By analyzing existing cross correlation between AU Optronics and GCS Holdings, you can compare the effects of market volatilities on AU Optronics and GCS Holdings and check how they will diversify away market risk if combined in the same portfolio for a given time horizon. You can also utilize pair trading strategies of matching a long position in AU Optronics with a short position of GCS Holdings. Check out your portfolio center. Please also check ongoing floating volatility patterns of AU Optronics and GCS Holdings.
Diversification Opportunities for AU Optronics and GCS Holdings
-0.88 | Correlation Coefficient |
Pay attention - limited upside
The 3 months correlation between 2409 and GCS is -0.88. Overlapping area represents the amount of risk that can be diversified away by holding AU Optronics and GCS Holdings in the same portfolio, assuming nothing else is changed.
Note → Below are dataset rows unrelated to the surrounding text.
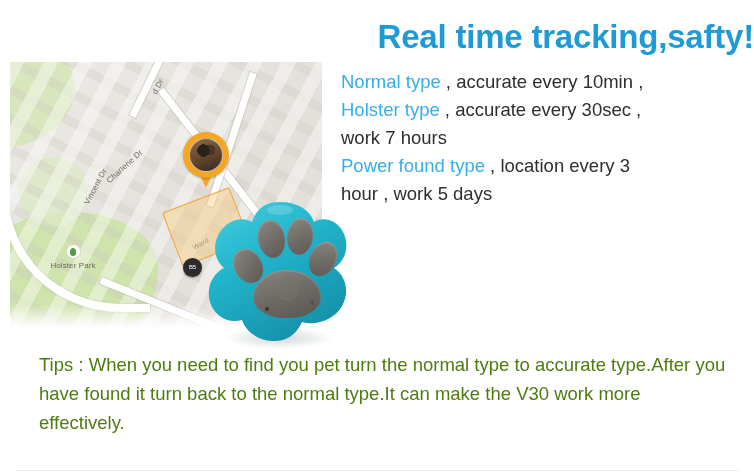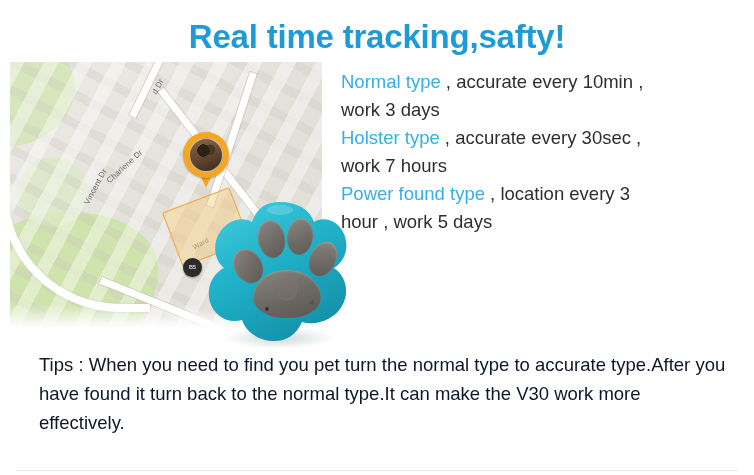"Real time tracking,safty!" .title { text-align: center -> right }
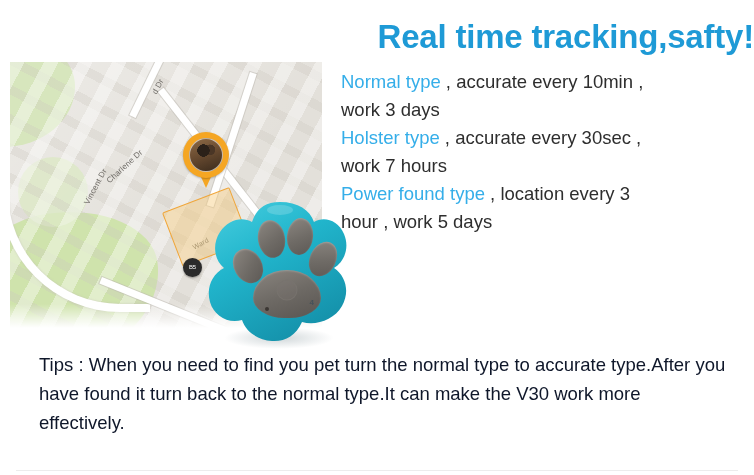"work 3 days" p { html: <p>work 3 days</p> -> none }
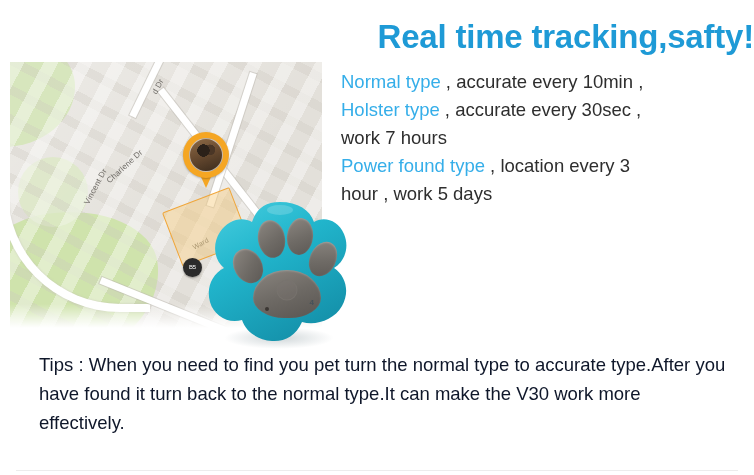"Holster Park" div.park { html: none -> <div> <div></div> <div>Holster Park</div> </div> }
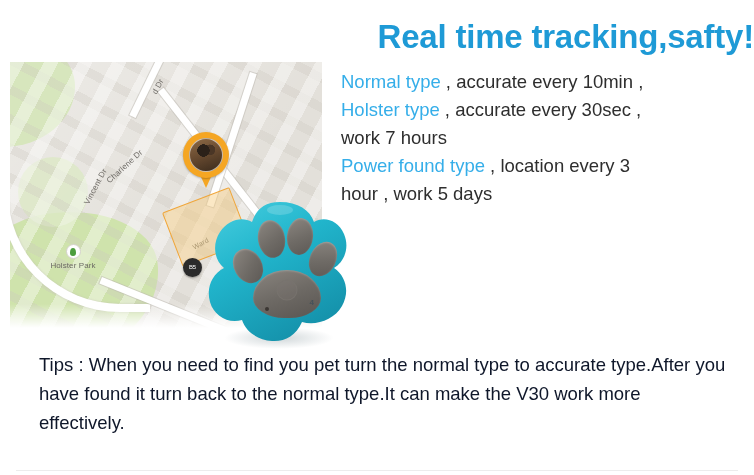"Tips : When you need" .tips { color: #0f172a -> #4d7c0f }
The correlation between historical prices or returns on GCS Holdings and AU Optronics is a relative statistical measure of the degree to which these equity instruments tend to move together. The correlation coefficient measures the extent to which returns on AU Optronics are associated (or correlated) with GCS Holdings. Values of the correlation coefficient range from -1 to +1, where. The correlation of zero (0) is possible when the price movement of GCS Holdings has no effect on the direction of AU Optronics i.e., AU Optronics and GCS Holdings go up and down completely randomly.
Pair Corralation between AU Optronics and GCS Holdings
Assuming the 90 days trading horizon AU Optronics is expected to under-perform the GCS Holdings. But the stock apears to be less risky and, when comparing its historical volatility, AU Optronics is 3.1 times less risky than GCS Holdings. The stock trades about -0.18 of its potential returns per unit of risk. The GCS Holdings is currently generating about 0.23 of returns per unit of risk over similar time horizon. If you would invest 6,430 in GCS Holdings on October 23, 2024 and sell it today you would earn a total of 6,820 from holding GCS Holdings or generate 106.07% return on investment over 90 days.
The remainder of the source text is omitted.